Exercise description -
As the answer, give every line of the records that includes the word "spacing".

Records to use -

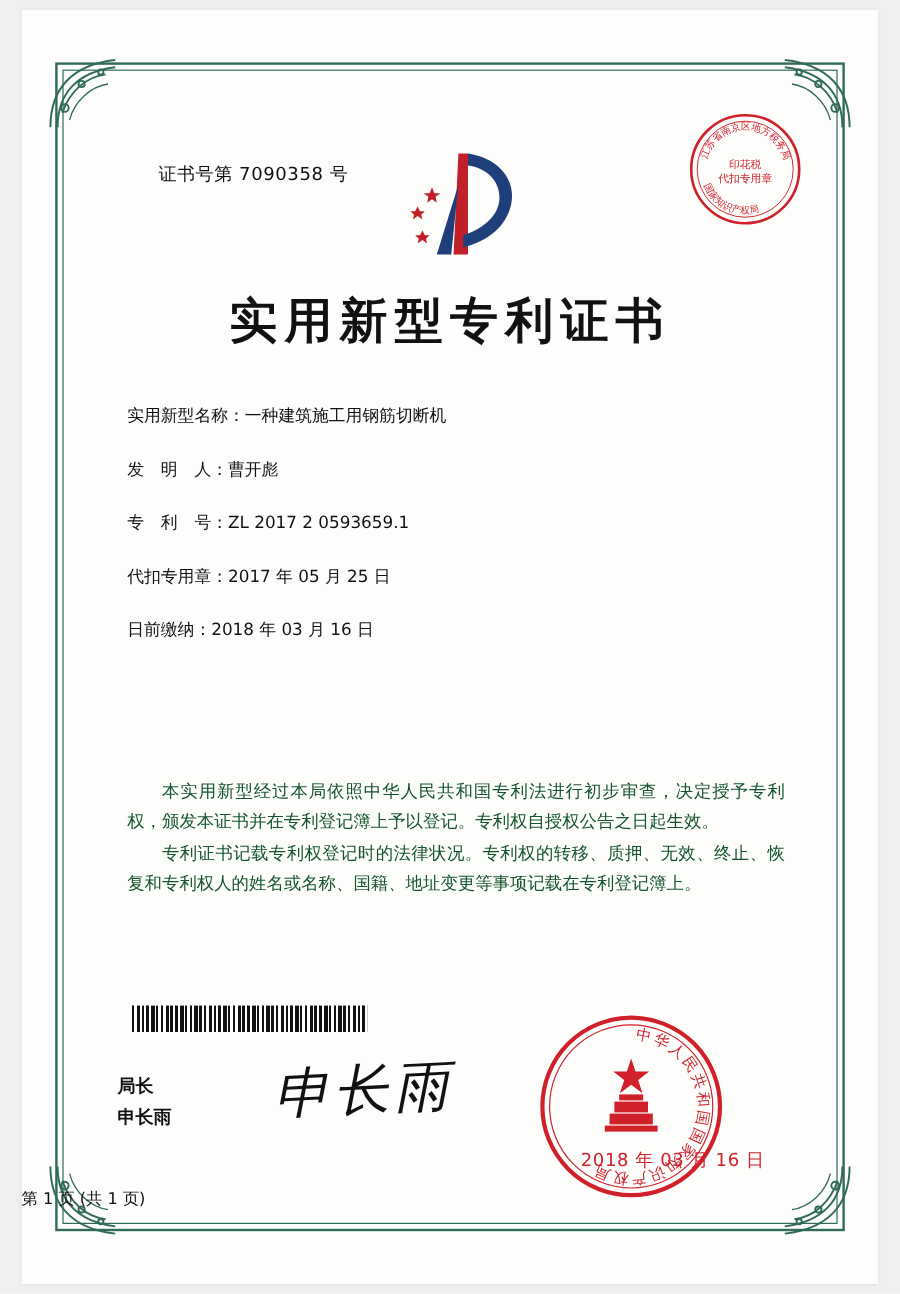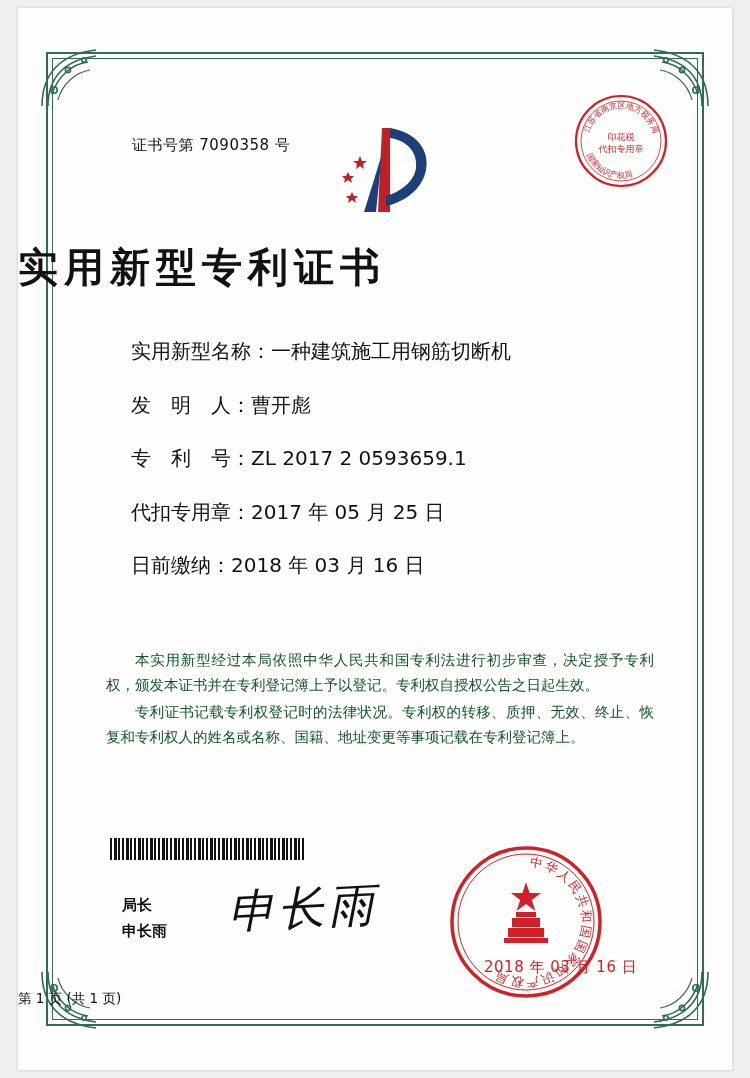--- a/index.html
+++ b/index.html
@@ -44,37 +44,36 @@
     position:absolute;left:78px;top:128px;
     font-size:15px;color:#111;letter-spacing:.5px;
     font-family:"DejaVu Sans","Liberation Sans",sans-serif;
     margin-left:36px;
   }
   .logo{
     position:absolute;left:312px;top:112px;width:110px;height:100px;
   }
   .title{
     position:absolute;left:0;right:0;top:232px;
-    text-align:left;
+    text-align:center;
     font-size:40px;font-weight:bold;color:#111;
     letter-spacing:6px;
   }
   
   .stamp-top{
     position:absolute;right:62px;top:84px;
     width:98px;height:98px;
   }
   
   .fields{
     position:absolute;left:88px;top:330px;right:70px;
   }
   .field{
-    font-size:20px;color:#111;margin-bottom:26.5px;
+    font-size:14px;color:#111;margin-bottom:26.5px;
     white-space:nowrap;
-    margin-left:25px;
   }
   .field .lbl{display:inline-block;}
   .field .val{display:inline;}
 
   
   .paras{
     position:absolute;left:88px;top:640px;right:78px;
     font-size:14.5px;color:#14532d;line-height:25px;
     text-align:justify;
   }
@@ -84,21 +83,21 @@
   .barcode{
     position:absolute;left:92px;top:830px;
     width:196px;height:22px;
     background:
       repeating-linear-gradient(to right,#111 0 2px,transparent 2px 4px),
       repeating-linear-gradient(to right,#111 0 1px,transparent 1px 6px);
     background-blend-mode:normal;
   }
   
   .sig-label{
-    position:absolute;left:104px;top:884px;
+    position:absolute;left:80px;top:884px;
     font-size:15px;color:#111;line-height:26px;font-weight:bold;
   }
   .sig-hand{
     position:absolute;left:210px;top:870px;
     font-family:"DejaVu Serif","Liberation Serif",serif;
     font-size:46px;color:#111;
     letter-spacing:4px;
     transform:rotate(-3deg);
     font-style:italic;
   }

Task answer -
     font-size:15px;color:#111;letter-spacing:.5px;
     letter-spacing:6px;
     letter-spacing:4px;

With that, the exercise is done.